** SUPPLIED INFORMATION **
- - - - -
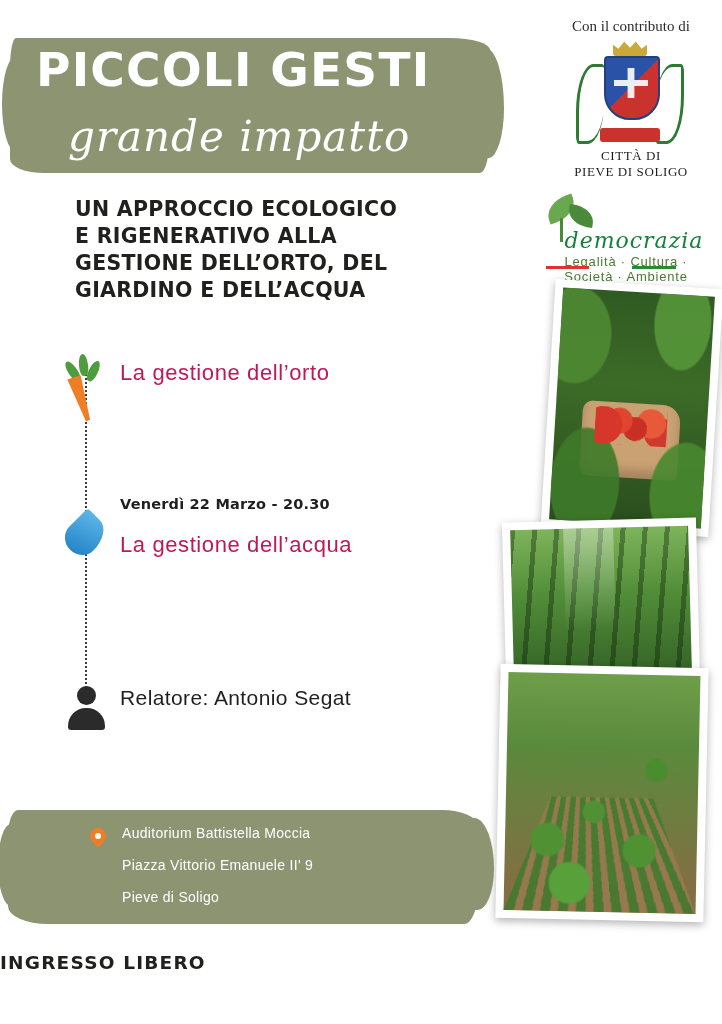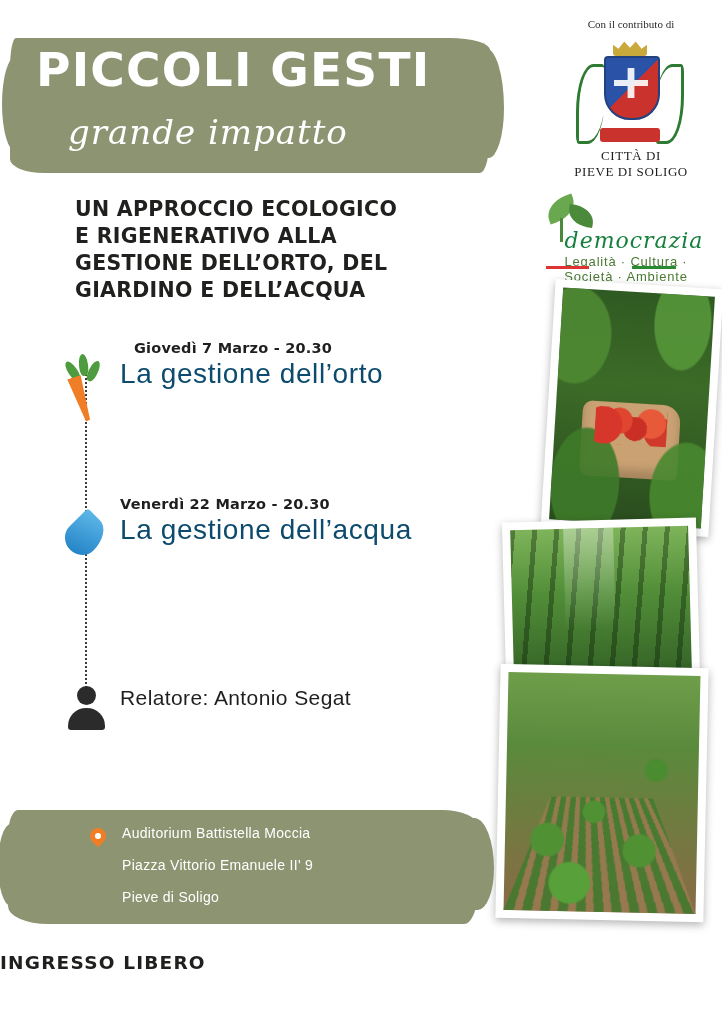"Con il contributo di" .sponsor-label { font-size: 11px -> 15px }
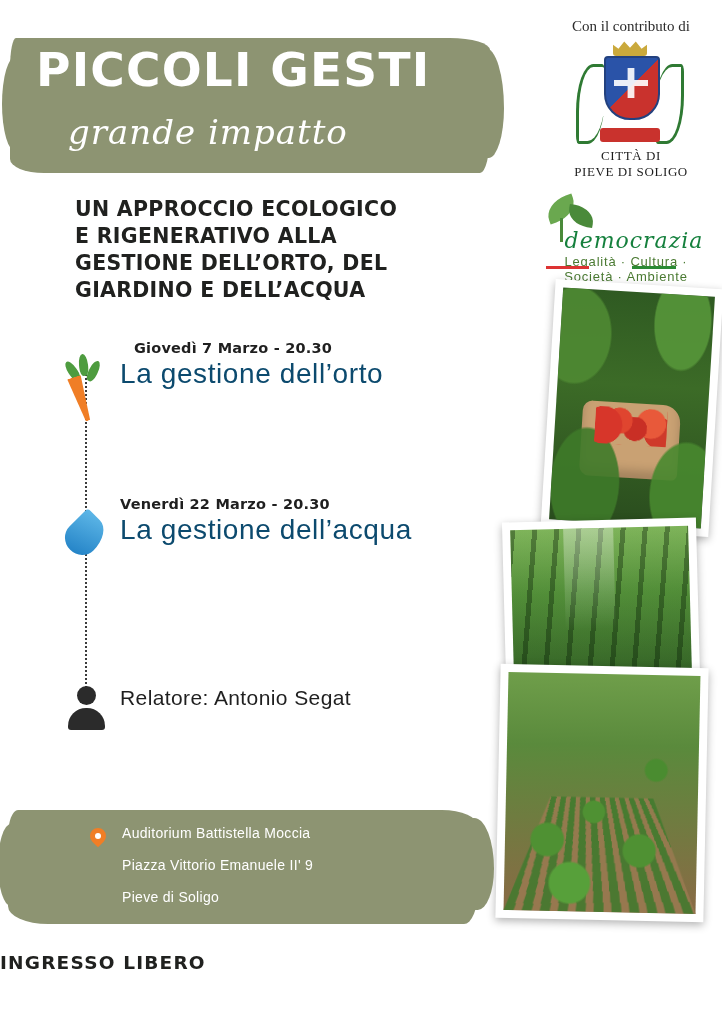"grande impatto" .title-script { font-size: 34px -> 42px }
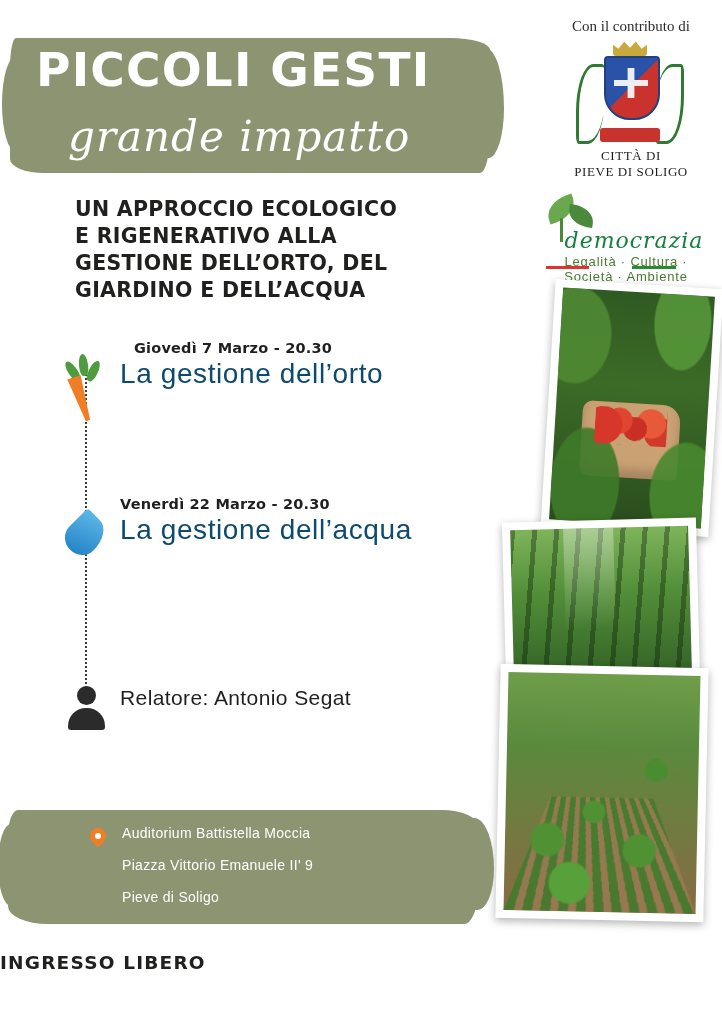"Giovedì 7 Marzo - 20.30" div.event-date { html: <div>Giovedì 7 Marzo - 20.30</div> -> none }
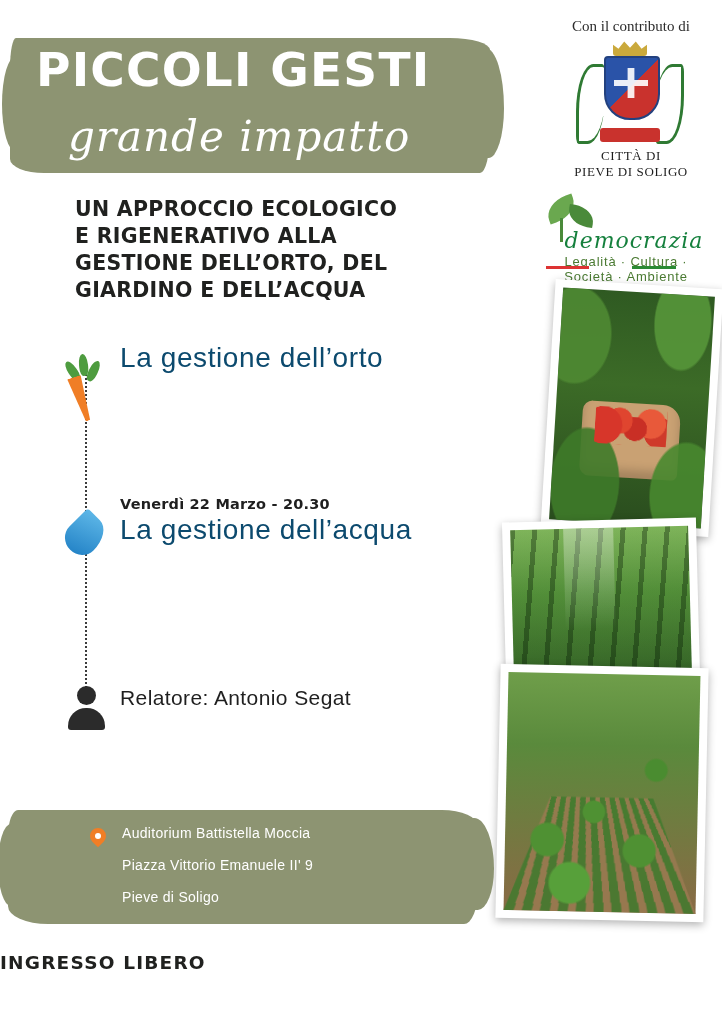"La gestione dell’orto" .event-title { color: #0c4a6e -> #be185d; font-size: 28px -> 22px; margin-top: 2px -> 20px }
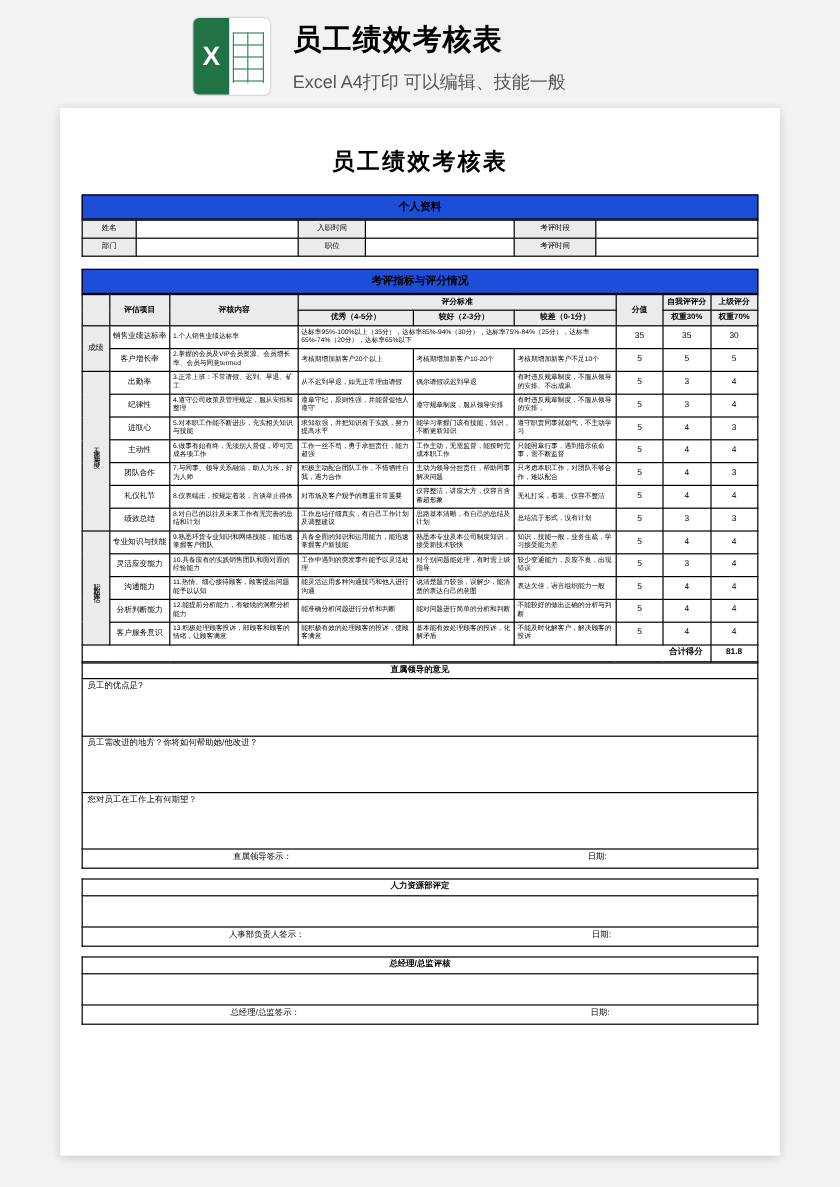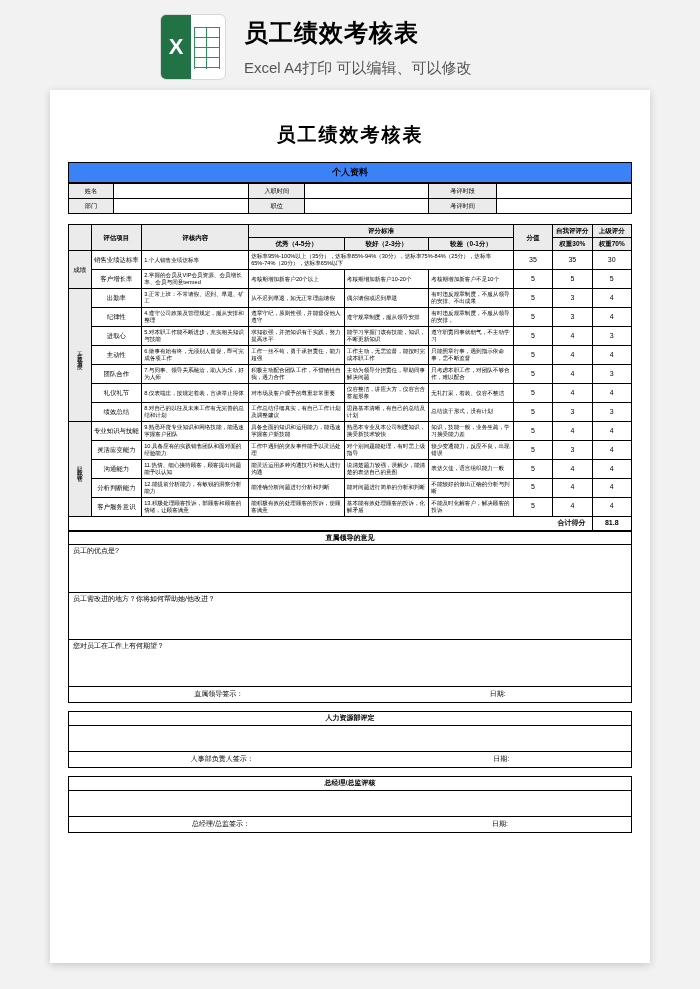"Excel A4打印 可以编辑、可以修改" div.t2 { text: 可以修改 -> 技能一般 }
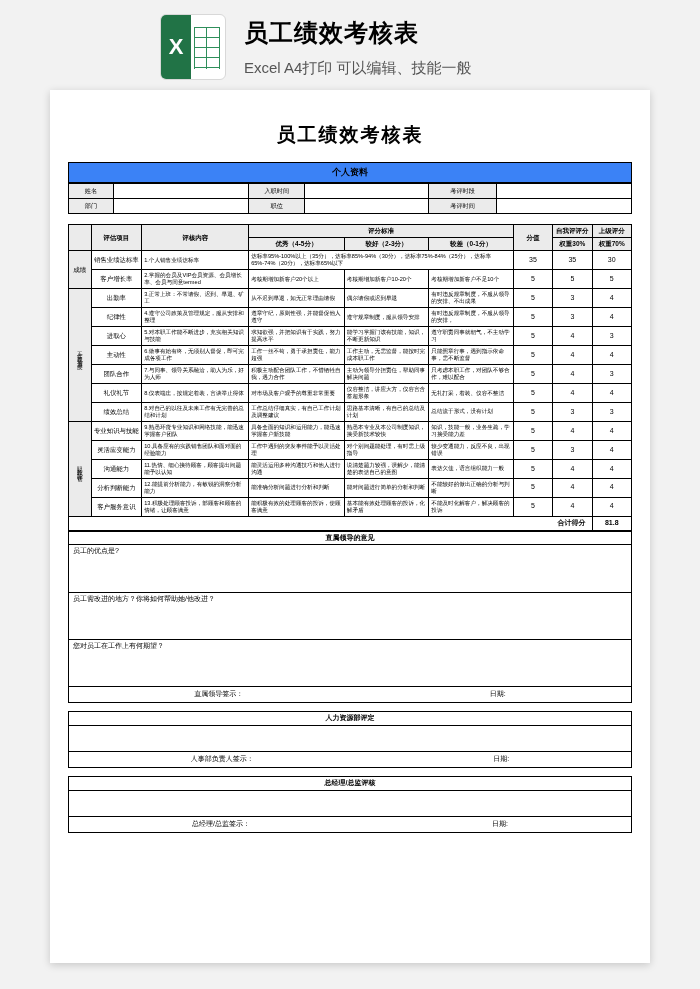"个人资料" .section-bar { background: #3b82f6 -> #1d4ed8 }
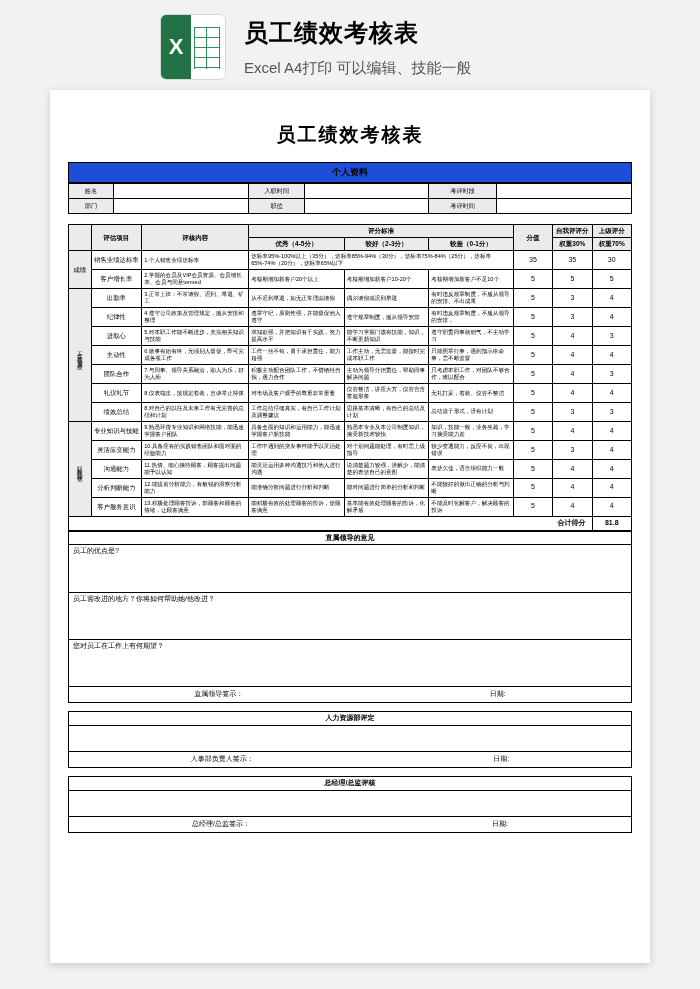"考评指标与评分情况" div.section-bar { html: none -> <div>考评指标与评分情况</div> }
- - - - -
** WHAT YOU NEED TO DO **
Print the stretch of the data from the line with "color: #0c4a6e ->" through its last line, exactly and with both ends kept. Omit pictures.

** EXERCISE SOLUTION **
"La gestione dell’orto" .event-title { color: #0c4a6e -> #be185d; font-size: 28px -> 22px; margin-top: 2px -> 20px }
"Excel A4打印 可以编辑、可以修改" div.t2 { text: 可以修改 -> 技能一般 }
"个人资料" .section-bar { background: #3b82f6 -> #1d4ed8 }
"考评指标与评分情况" div.section-bar { html: none -> <div>考评指标与评分情况</div> }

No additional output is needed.